Et puisque le rouage intégral se base surtout sur le moteur électrique installé sur l’essieu arrière, qui n’entre en fonction que lorsque les conditions routières se corsent, il est possible d'obtenir une moyenne estimée à 5,1 L/100 km par les gens de Ressources naturelles Canada, contre 9,2 L/100 km pour la défunte Camry à moteur 6 cylindres.

Dans les faits, les conditions routières hivernales rencontrées durant cet essai ont fait osciller l’ordinateur de bord entre 7,4 et 7,7 L/100 km.
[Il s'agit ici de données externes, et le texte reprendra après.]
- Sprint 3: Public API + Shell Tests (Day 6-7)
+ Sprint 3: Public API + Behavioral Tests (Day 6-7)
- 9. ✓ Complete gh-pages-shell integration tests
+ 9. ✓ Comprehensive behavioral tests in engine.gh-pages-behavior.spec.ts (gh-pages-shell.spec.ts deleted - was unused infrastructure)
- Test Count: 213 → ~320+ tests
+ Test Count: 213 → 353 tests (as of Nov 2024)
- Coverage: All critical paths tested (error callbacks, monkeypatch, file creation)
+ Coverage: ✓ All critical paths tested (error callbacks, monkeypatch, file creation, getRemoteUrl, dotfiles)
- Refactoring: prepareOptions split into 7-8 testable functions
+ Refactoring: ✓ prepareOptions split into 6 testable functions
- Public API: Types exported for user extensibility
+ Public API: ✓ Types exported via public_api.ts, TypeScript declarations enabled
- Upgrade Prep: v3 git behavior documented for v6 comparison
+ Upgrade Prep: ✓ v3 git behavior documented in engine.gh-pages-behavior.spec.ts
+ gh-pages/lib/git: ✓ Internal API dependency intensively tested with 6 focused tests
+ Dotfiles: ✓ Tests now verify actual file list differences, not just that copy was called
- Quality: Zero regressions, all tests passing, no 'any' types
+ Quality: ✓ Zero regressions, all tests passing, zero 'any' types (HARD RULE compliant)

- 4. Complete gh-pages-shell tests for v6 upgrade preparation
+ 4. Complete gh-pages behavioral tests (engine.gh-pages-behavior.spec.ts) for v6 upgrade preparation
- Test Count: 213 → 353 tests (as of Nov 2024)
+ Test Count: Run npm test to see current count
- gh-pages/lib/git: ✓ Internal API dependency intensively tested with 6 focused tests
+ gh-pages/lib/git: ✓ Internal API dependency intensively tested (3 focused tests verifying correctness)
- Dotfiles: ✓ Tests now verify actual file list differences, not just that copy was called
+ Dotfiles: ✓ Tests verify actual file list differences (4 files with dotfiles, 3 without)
Il faut dire que les sièges chauffants, le volant chauffant et le chauffage ont été utilisés à outrance pendant ces quelques jours de test, tout comme l’ensemble des composantes du groupe motopropulseur. Certains diront que ce résultat est décevant, mais quand une berline intermédiaire chargée d’une famille de quatre et leurs bagages réussit à maintenir sa consommation sous les 8 L/100 km, et ce, sans le moindre effort pour réduire celle-ci, on peut assurément parler d’une petite victoire.
Hybride et amusante?
Ainsi équipée, la Toyota Camry XLE se veut l’option la plus censée de la gamme avec des ajustements de suspension plus souples que ceux de la XSE par exemple. Ce réglage est une bénédiction au Québec qui, à ce temps-ci de l’année, regorge de nids-de-poule qui viennent secouer des milliers de véhicules chaque jour. Mentionnons aussi que le châssis de la berline est très rigide, ce qui a de quoi rassurer durant la conduite. Encore une fois, Toyota réussit à convaincre avec un produit très bien ficelé.
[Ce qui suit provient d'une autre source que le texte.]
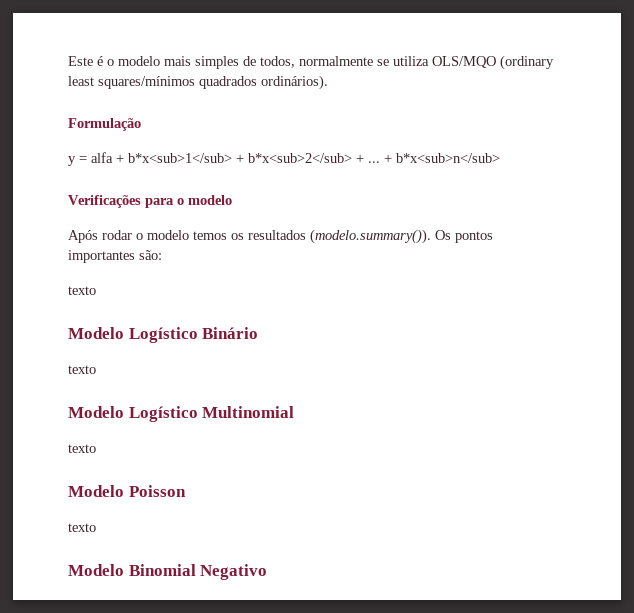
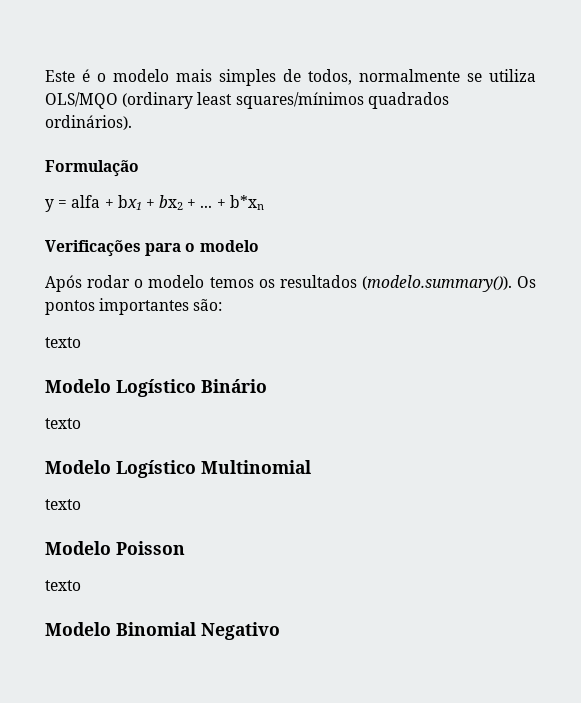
- y = alfa + b*x<sub>1</sub> + b*x<sub>2</sub> + ...
+ y = alfa + bx1 + bx2 + ...
- + b*x<sub>n</sub>
+ + b*xn

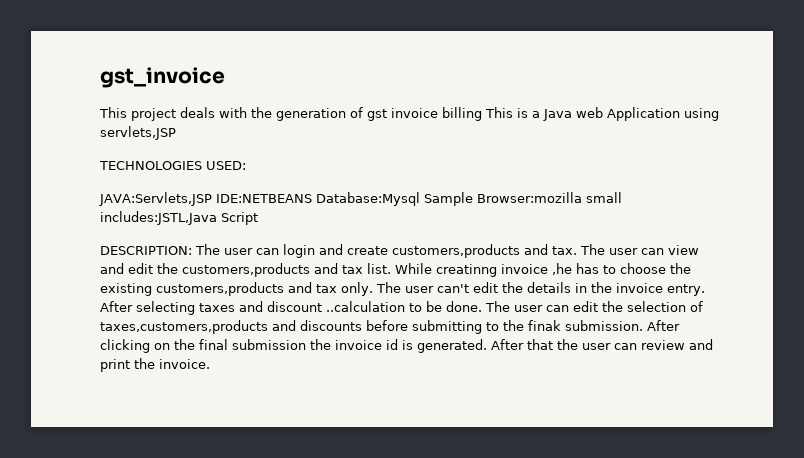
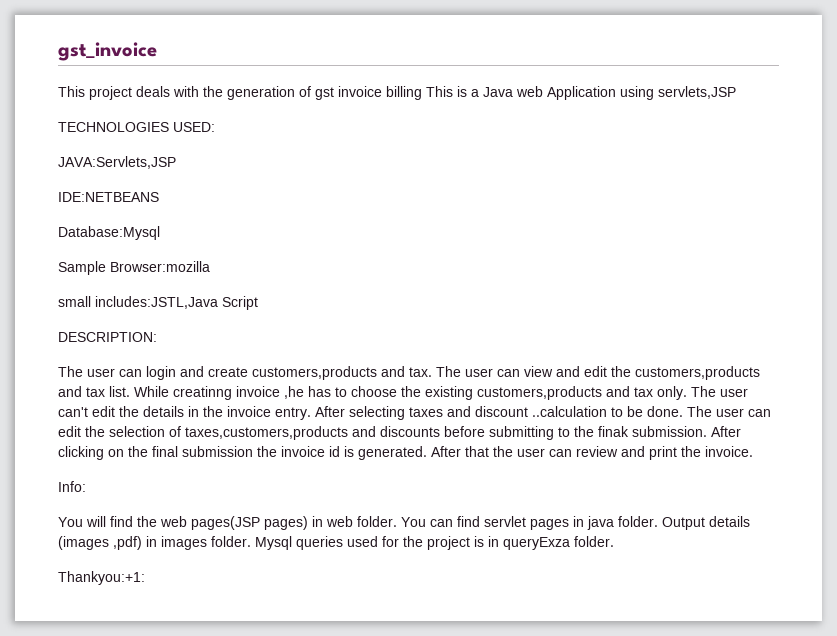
- JAVA:Servlets,JSP IDE:NETBEANS Database:Mysql Sample Browser:mozilla small includes:JSTL,Java Script
+ JAVA:Servlets,JSP
+ IDE:NETBEANS
+ Database:Mysql
+ Sample Browser:mozilla
+ small includes:JSTL,Java Script
- DESCRIPTION: The user can login and create customers,products and tax.
+ DESCRIPTION:
+ The user can login and create customers,products and tax.
+ Info:
+ You will find the web pages(JSP pages) in web folder. You can find servlet pages in java folder. Output details (images ,pdf) in images folder. Mysql queries used for the project is in queryExza folder.
+ Thankyou:+1:

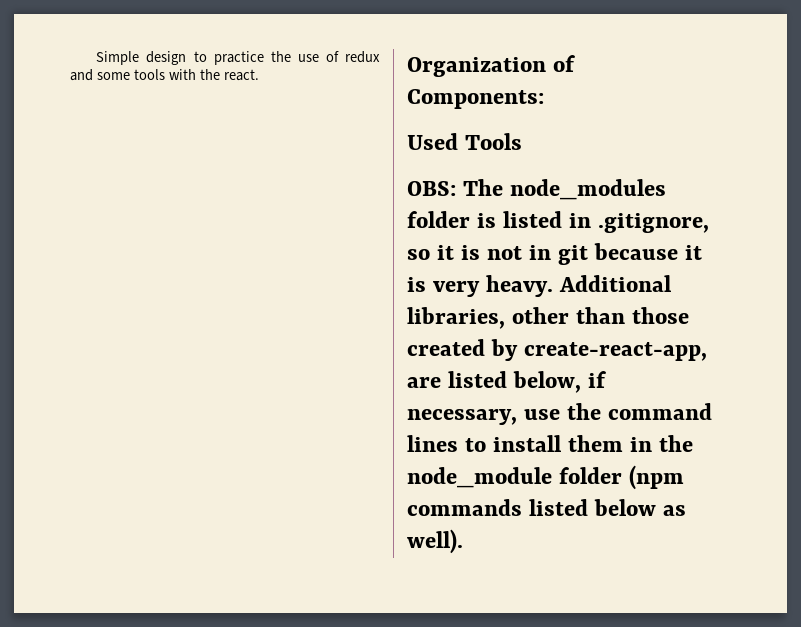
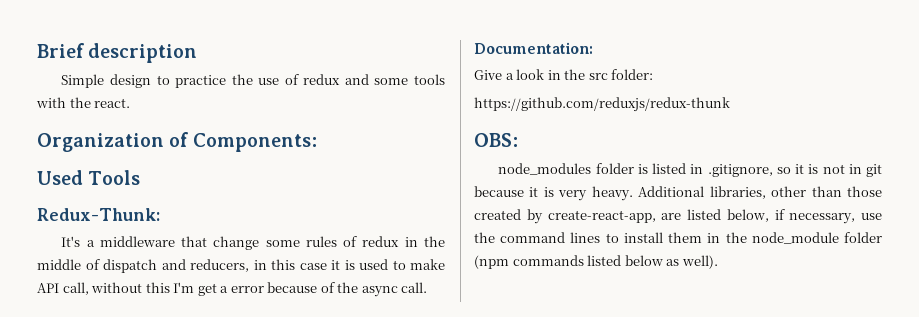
+ Brief description
+ Redux-Thunk:
+ It's a middleware that change some rules of redux in the middle of dispatch and reducers, in this case it is used to make API call, without this I'm get a error because of the async call.
+ Documentation:
+ Give a look in the src folder:
+ https://github.com/reduxjs/redux-thunk
- OBS: The node_modules folder is listed in .gitignore, so it is not in git because it is very heavy.
+ OBS:
+ node_modules folder is listed in .gitignore, so it is not in git because it is very heavy.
Malgré sa réputation de voiture « tranquille », la Camry peut-elle accrocher un sourire au visage de son conducteur? Devant ses consœurs révisées par l’aile sportive Gazoo Racing, la Camry XLE fait office de parent pauvre, que ce soit au chapitre de la sonorité de la motorisation, de la fermeté de la suspension ou même de la précision de la direction.
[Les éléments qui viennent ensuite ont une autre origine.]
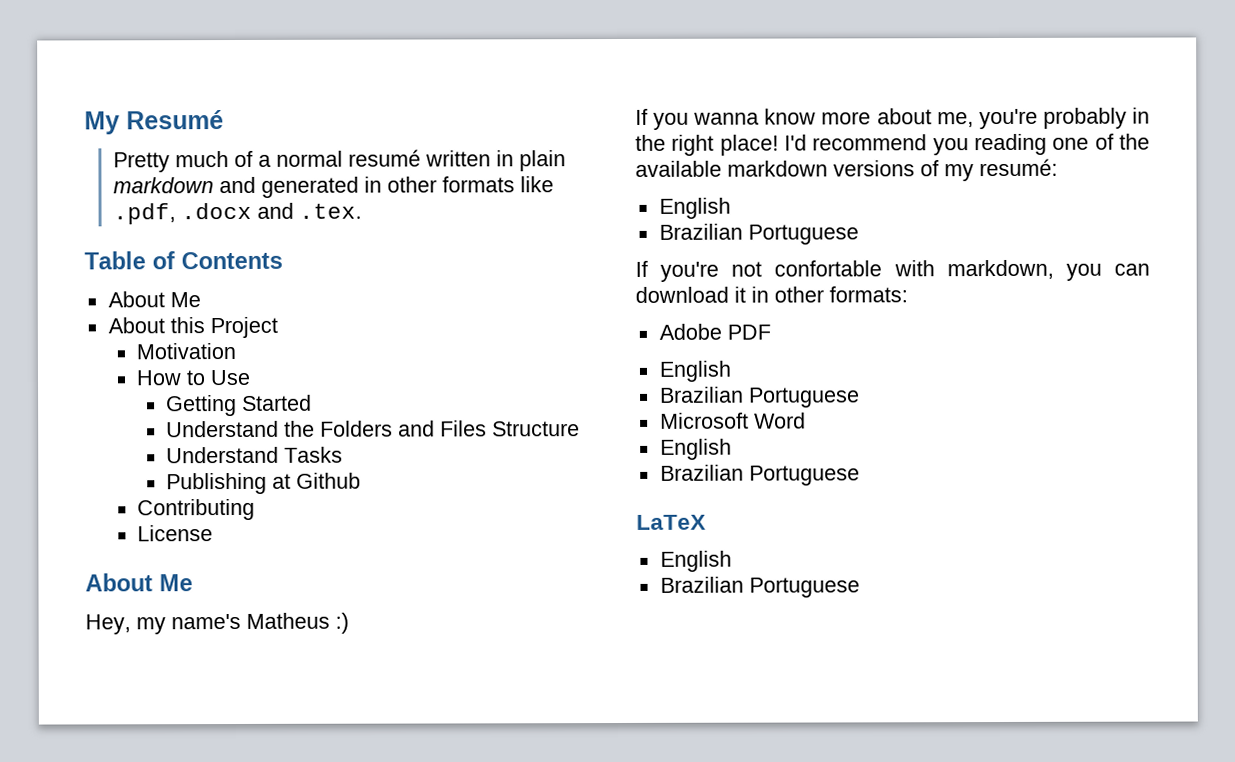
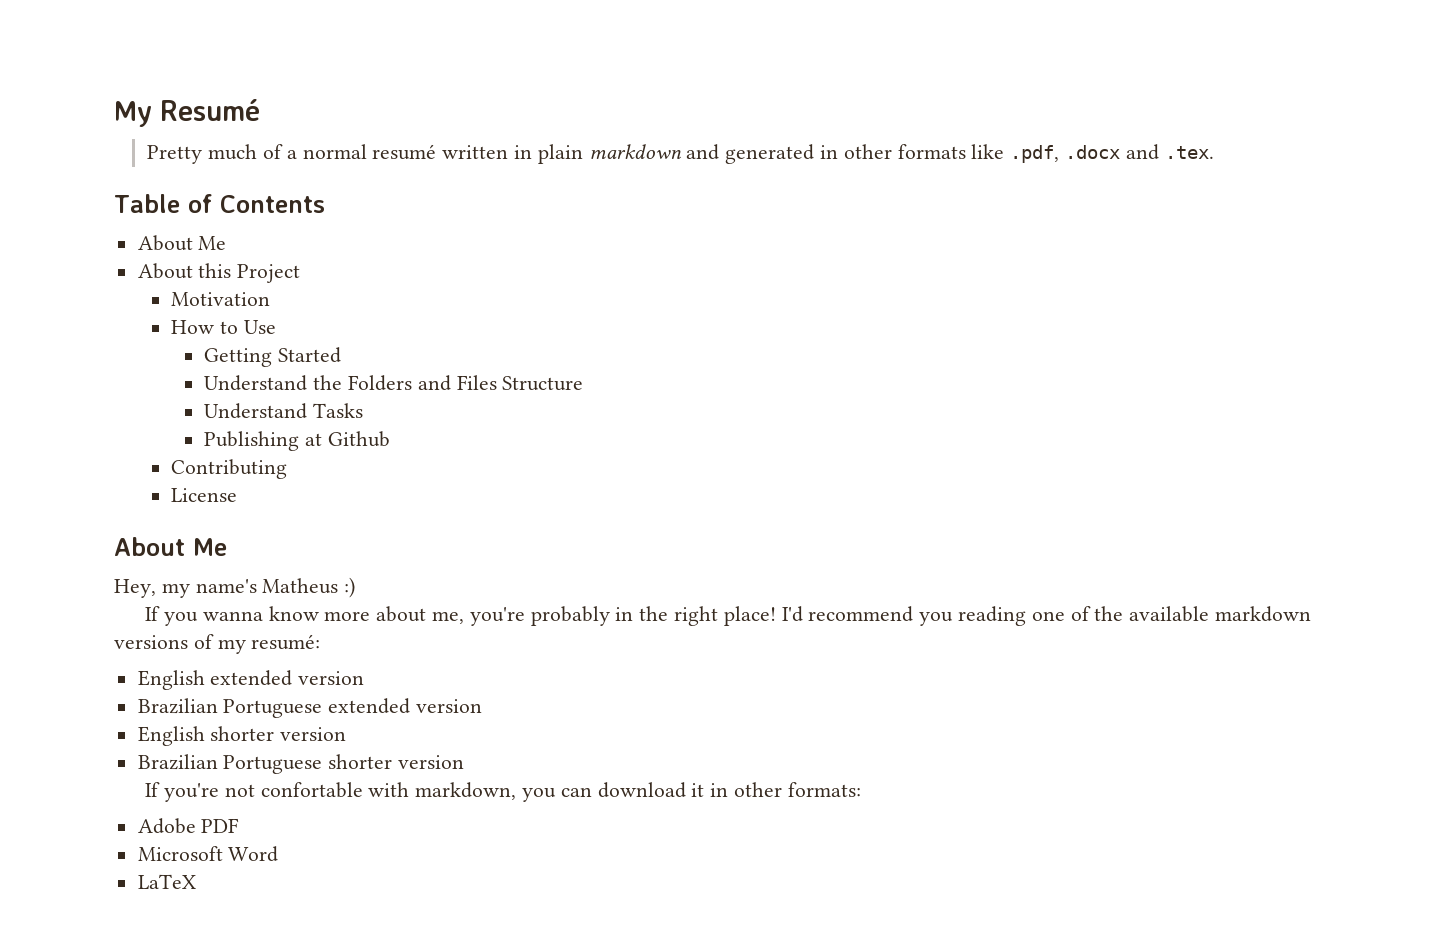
  I'd recommend you reading one of the available markdown versions of my resumé:
- English
- Brazilian Portuguese
+ English extended version
+ Brazilian Portuguese extended version
+ English shorter version
+ Brazilian Portuguese shorter version
  Adobe PDF
- English
- Brazilian Portuguese
  Microsoft Word
- English
- Brazilian Portuguese
  LaTeX
- English
- Brazilian Portuguese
Mais, ce n’est absolument pas sa vocation, la Camry qui a, depuis ses débuts, établi sa renommée au fil du temps grâce à sa fiabilité, mais aussi par son niveau de confort élevé pour une berline grand public. Il est possible en revanche de placer la voiture en mode Sport, mais nous sommes bien loin des prouesses des sportives du groupe. Certes, la direction alourdie et les réactions un peu plus vives de la motorisation sont bienvenues, mais au risque de se répéter, l’intermédiaire de Toyota préfère dorloter ses passagers.

Formule traditionnelle
La Toyota Camry appartient peut-être à un segment automobile qui a perdu du terrain face aux VUS et autres multisegments, mais ça ne fait pas d’elle une voiture dépassée. Au contraire, ces deux semaines passées à son volant ont permis de confirmer l’excellente ergonomie à la planche de bord avec des boutons physiques de type « piano » pour la climatisation, un bon vieux levier pour la boîte de vitesses et même un environnement numérique plus facile à vivre au quotidien.

La seule « fantaisie » quand on jette un coup d’œil à cette planche de bord, c’est ce prolongement de la planche de bord au-dessus des jambes du passager, qui se termine à droite de la console centrale.
En matière d’espace et de confort des sièges, la Camry n’a rien à se reprocher. Les deux rangées se montrent très accueillantes pour deux ou trois occupants, tandis que le coffre est profond pour le chargement d’objets un peu plus encombrants.
Ne reste plus qu’à justifier son PDSF de 45 225 $ (avant les frais, options et taxes en vigueur), supérieur à celui de la Sonata hybride qui demande 45 237 $, mais avec tous les frais et taxes incluses.
La Camry XLE fait toutefois mieux que la Honda Accord Touring, dont le PDSF est de 46 200 $, avant les frais, options et taxes en vigueur. Et comme son coût d’entretien est l’un des plus bas sur le marché, une Toyota Camry, surtout avec le rouage intégral, se veut toute une prise dans cet océan de véhicules hauts sur pattes.